The problem comes when this on-going construction of creation occurs where we humans are hanging out. It is not pretty. People die. Sometimes many people die. But if you look at the big, huge picture of this earth and the fact that it is still under-construction….then it is hard to “blame” God for the tragedy. It’s the way he started it millions and millions and millions of years ago, it’s not that he’s being judgmental or wiping you out because you’ve been bad. To be fair, there are touches of this kind of thinking in the Bible, but it is primitive thinking about God, and the Bible includes that in its collection of stories. But there is a progressive understanding on our part about God – who he is and what he wants from us and how he wants to interact with us. And even beyond the Biblical times, we humans have increased in our understanding of the world and of God. This has continued to change our perspective. For instance, we no longer think the world is flat or that the sun revolves around the earth. (This was very controversial about 500 years ago, BTW). We no longer view slavery as an acceptable social practice although the Bible doesn’t condemn it. Even simple, public school science can now help us understand our world better and how God interacts with us here.

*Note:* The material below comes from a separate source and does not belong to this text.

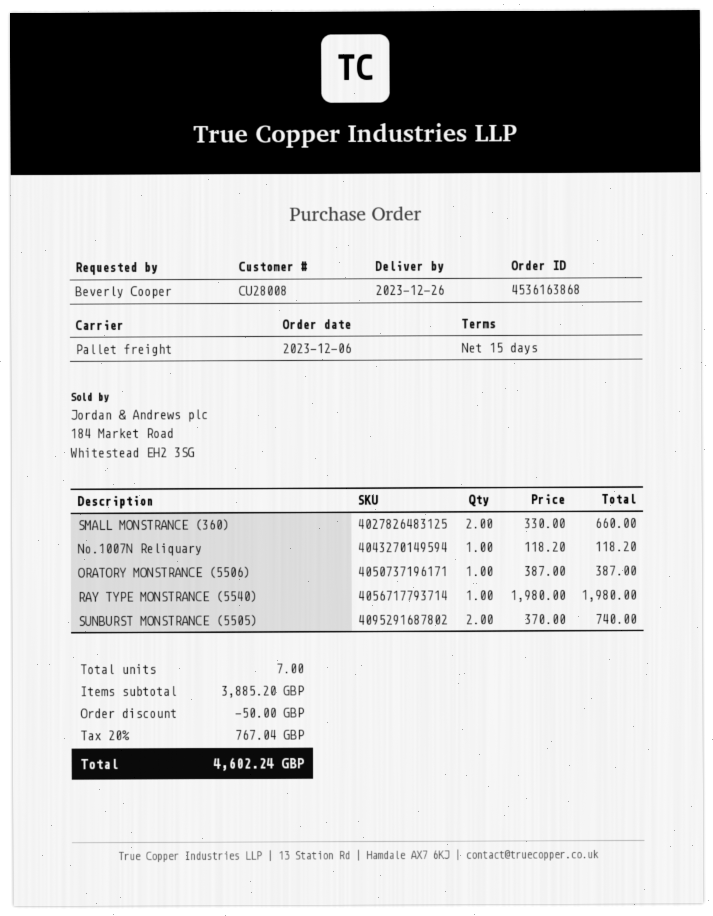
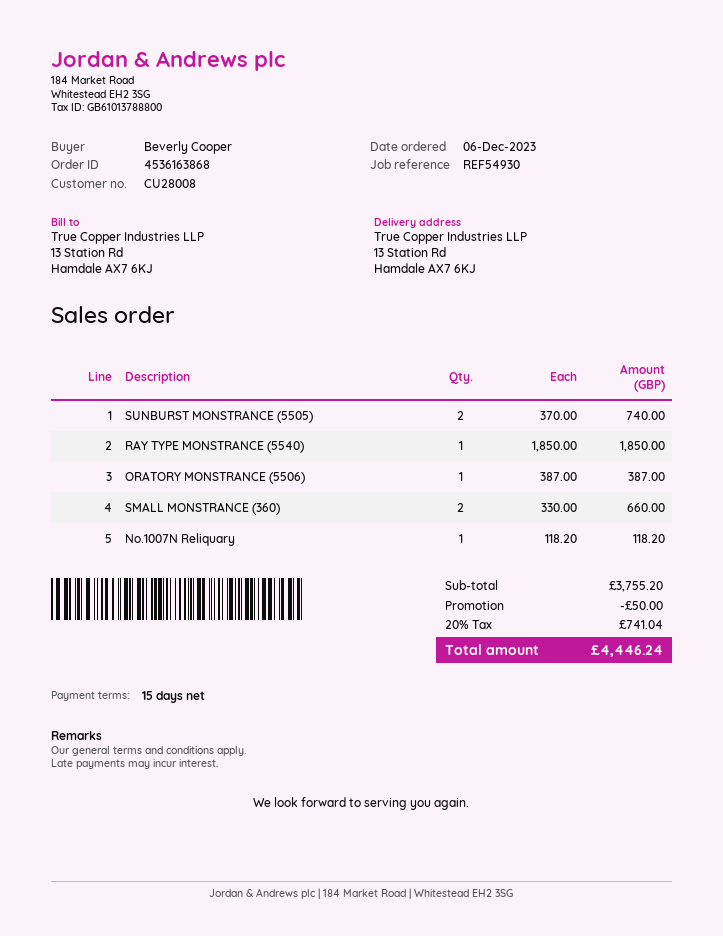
RAY TYPE MONSTRANCE (5540): 1 x 1980.00 = 1980.00 -> 1 x 1850.00 = 1850.00
subtotal: 3885.20 -> 3755.20
tax: 20% = 767.04 -> 20% = 741.04
total: 4602.24 -> 4446.24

Personally I like the idea that we’ve been placed on a dangerous, unfinished construction site. First of all, it sure beats the alternative of a static earth where everything is safe…and boring. Also, if the earth is unfinished, then what else is unfinished? Our understanding of God is certainly unfinished. His kingdom of goodness, justice, healing, loving, etc. is certainly unfinished. My life is certainly unfinished. If all that is true….then it is as if he has given me a role to play in its completion. He invites me to help with the creative process. Sure, I can’t tame an earthquake or stop a tsunami, but I can play my part in creating more peace, justice and goodness in the world. I can seek to develop a clearer and more mature understanding of God and to live it out for my friends. And I certainly have opportunities to spread around as much beauty, encouragement, acceptance, etc. as I can.
Seeing things this way helps me to comprehend the Divine differently. Instead of a wrathful Tyrant who doles out tragedy on a whim, I see Him as a very compassionate God who is completely aware that He has placed us in dangerous situations…in a world that not only has earthquakes and tsunamis but that may also include relational breakups, unfulfilled dreams, debilitating disease, emotional scarring and many, many, many other awful possibilities. I think it hurts Him terribly when he sees us face these difficulties. He wants us to know that He is there with us, as we pass through the flood, the dark night, the plague, the catastrophe. Francis Schaffer called him “The God Who Is There”. And the most cited Psalm in the Bible, the 23rd, assures us that, “even though I walk through the valley of the shadow of death, I will fear no evil, for You are with me…” You see, God doesn’t take away the danger or remove us from the perilous adventure. Instead He calls us into it….It’s the stuff of great movies and great novels and great lives. It’s what makes the plot work, what makes the story riveting. And He’s there every step of the way. It’s trusting Him with even the tough stuff of life that helps us learn firsthand about His character, His faithfulness, His enduring and unconditional love. And to make it more interesting, somewhere along the adventure we learn that it is NOT all about us…about us getting to the end of the story….but it’s about us becoming like Him, imitating Him, learning to love those around us as He loves us…about us being there for others like He’s there for us. This is what gives us meaning. This is what makes us truly human. This is what makes a life worth living. This is our calling…our destiny…our raison d’être.